GIVEN DATA: Begin
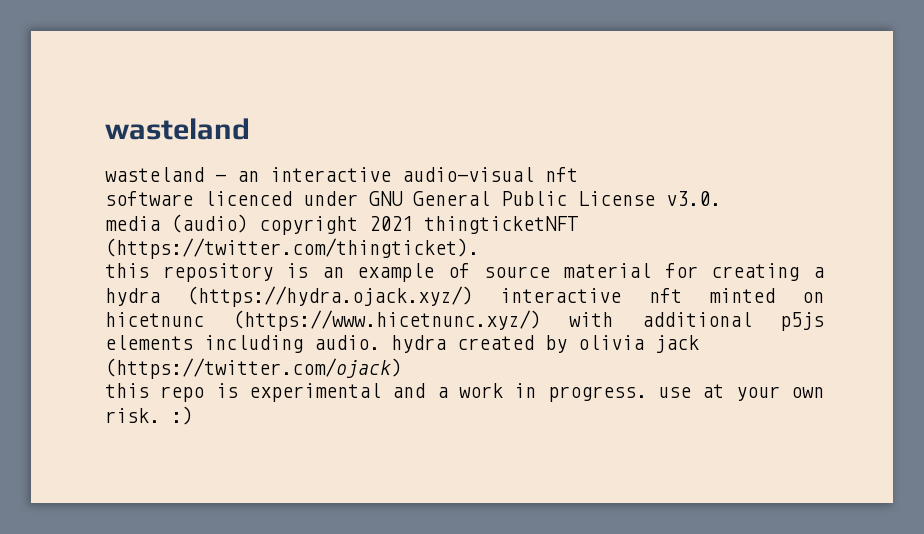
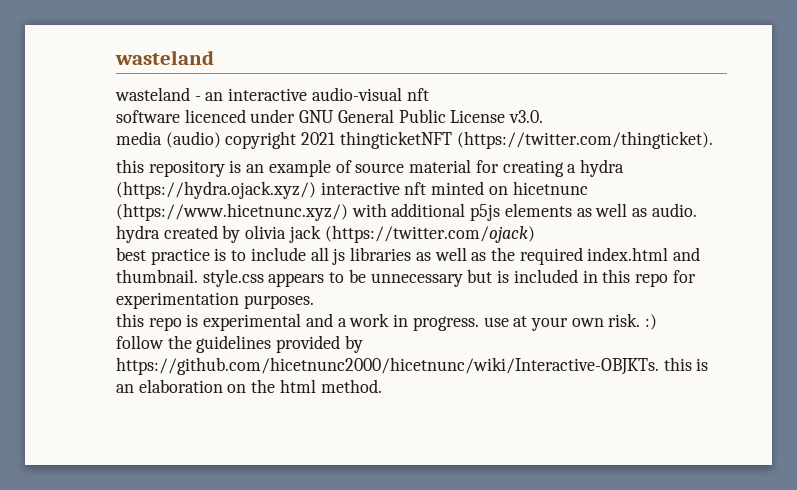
[204,335,303,353] including -> [576,203,648,217] as well as
(402, 368) none -> [116,247,701,265] [116,269,696,287] [116,292,314,309] // best practice is to include all js libraries as well as the required index.html and thumbnail. style.css appears to be unnecessary but is included in this repo for experimentation purposes.
(193, 415) none -> [116,335,363,353] [116,357,709,375] [116,379,382,393] // follow the guidelines provided by https://github.com/hicetnunc2000/hicetnunc/wiki/Interactive-OBJKTs. this is an elaboration on the html method.

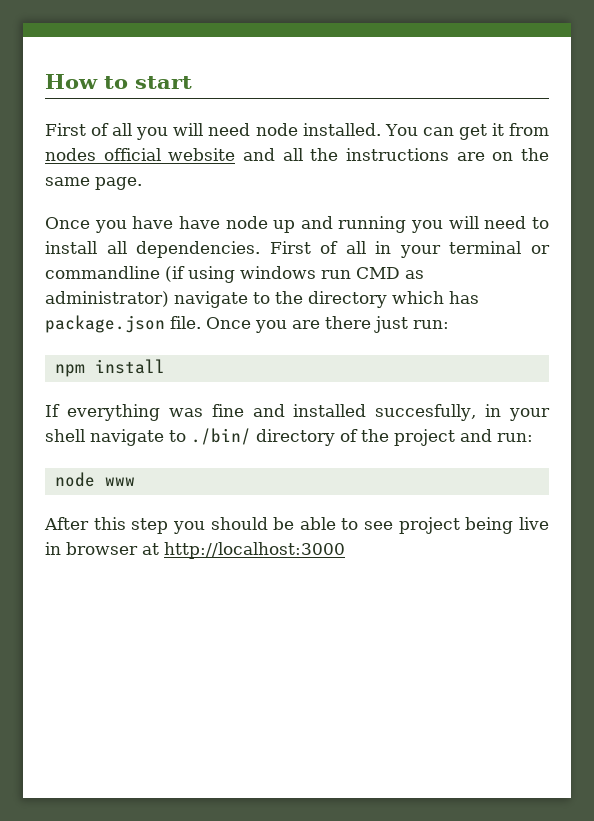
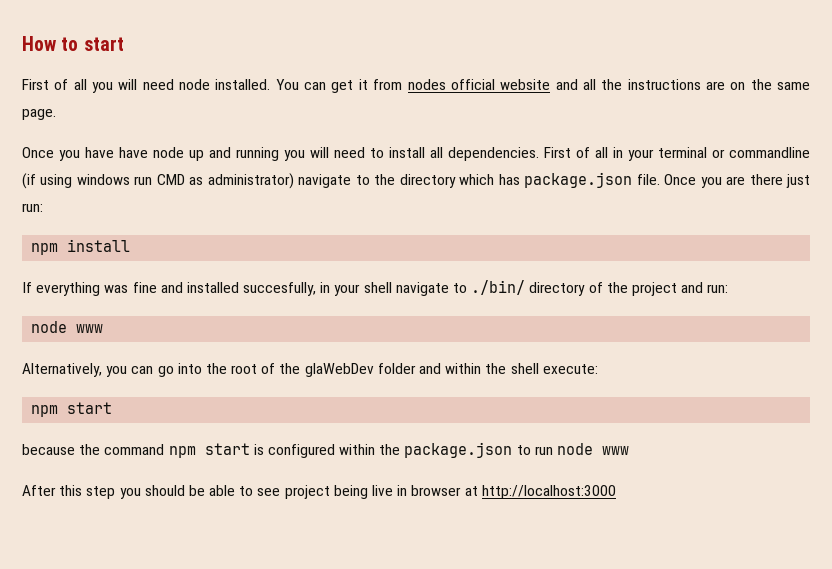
(135, 481) none -> [22,363,598,377] [31,402,113,417] [22,442,630,458] // Alternatively, you can go into the root of the glaWebDev folder and within the shell execute: // npm start // because the command npm start is configured within the package.json to run node www

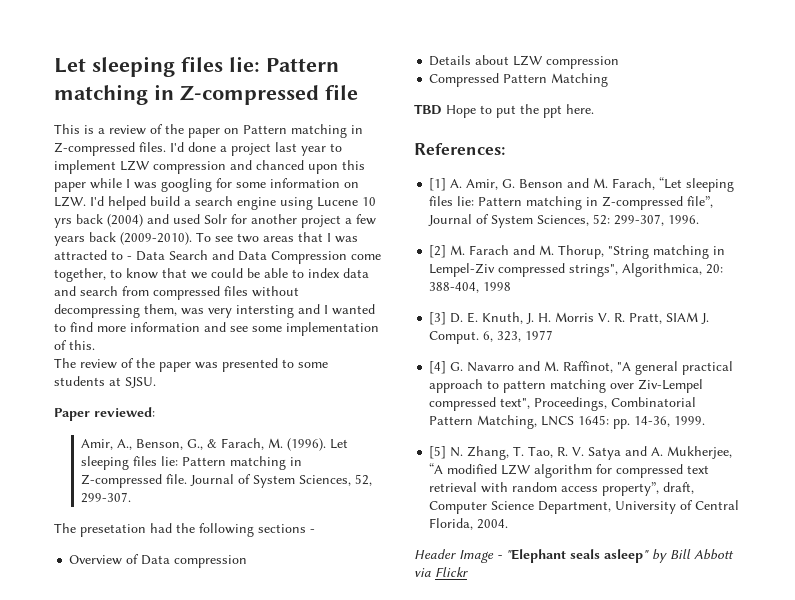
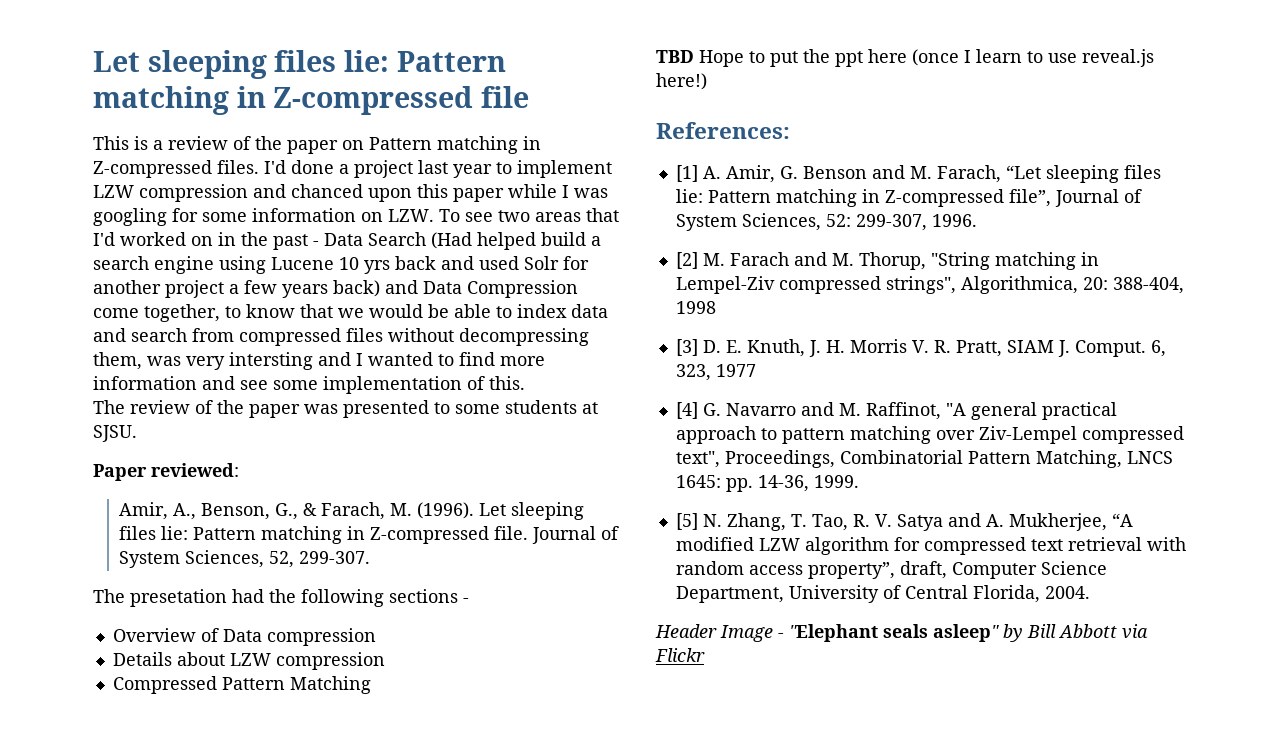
[90,196,104,206] I'd -> [439,208,619,222] [93,232,472,250] To see two areas that I'd worked on in the past - Data Search (Had
[107,214,143,227] (2004) -> (436, 263) none
[89,232,358,245] [54,250,208,261] back (2009-2010). To see two areas that I was attracted to - Data Search -> [333,280,380,297] back)
[211,268,243,278] could -> [369,304,423,318] would
[566,104,594,114] here. -> [868,49,1154,67] [656,73,707,90] here (once I learn to use reveal.js here!)

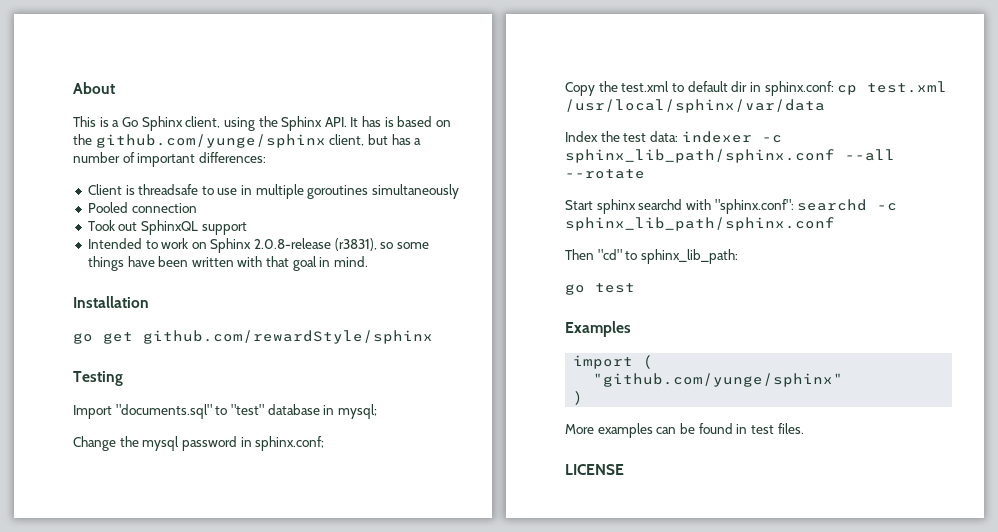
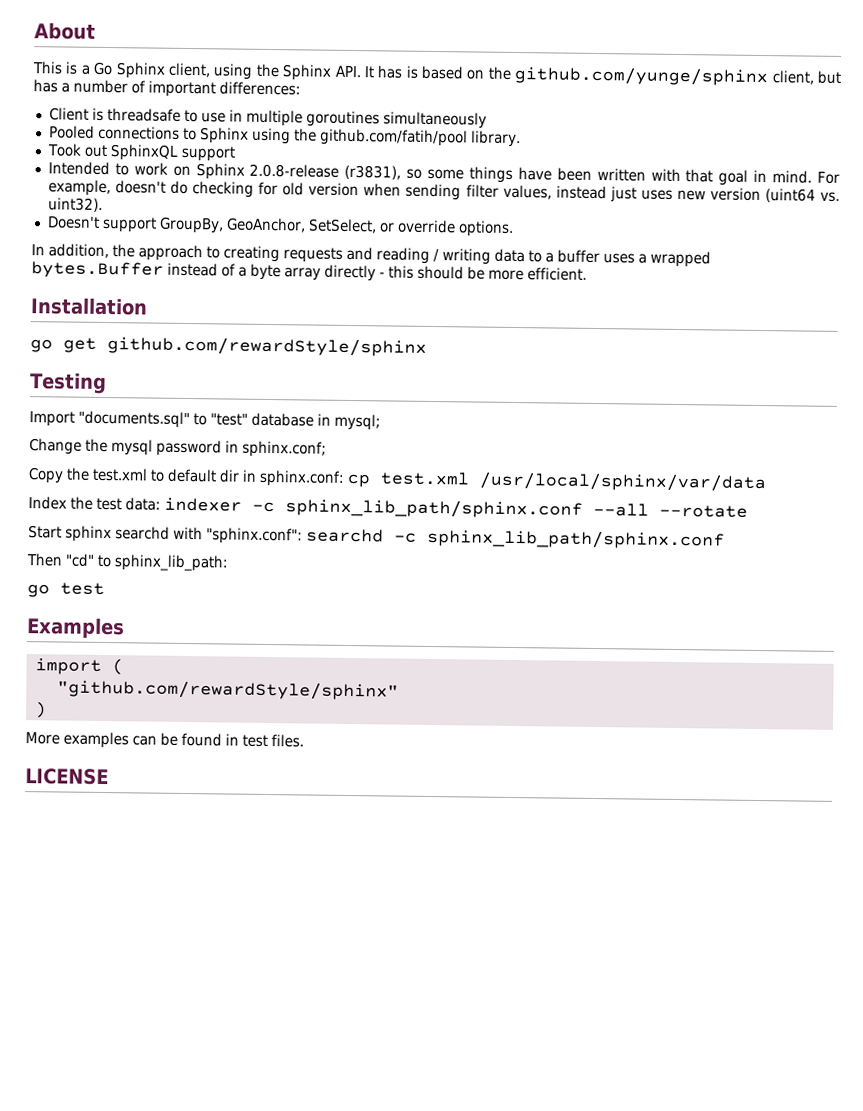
[131,203,197,213] connection -> [97,125,521,148] connections to Sphinx using the github.com/fatih/pool library.
(369, 261) none -> [816,171,840,184] [47,179,840,203] [47,197,103,212] [46,216,514,237] [31,243,711,268] [31,261,587,282] For example, doesn't do checking for old version when sending filter values, instead just uses new version (uint64 vs. uint32). // Doesn't support GroupBy, GeoAnchor, SetSelect, or override options. // In addition, the approach to creating requests and reading / writing data to a buffer uses a wrapped bytes.Buffer instead of a byte array directly - this should be more efficient.
[593,373,844,387] "github.com/yunge/sphinx" -> [56,679,399,701] "github.com/rewardStyle/sphinx"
GIVEN DATA: End
Pictures excluded, give again exactly and only the lines of the material above from the line with "[566,104,594,114] here. ->" through the line with "[131,203,197,213] connection ->".

◆ WRITTEN REPLY ◆
[566,104,594,114] here. -> [868,49,1154,67] [656,73,707,90] here (once I learn to use reveal.js here!)

[131,203,197,213] connection -> [97,125,521,148] connections to Sphinx using the github.com/fatih/pool library.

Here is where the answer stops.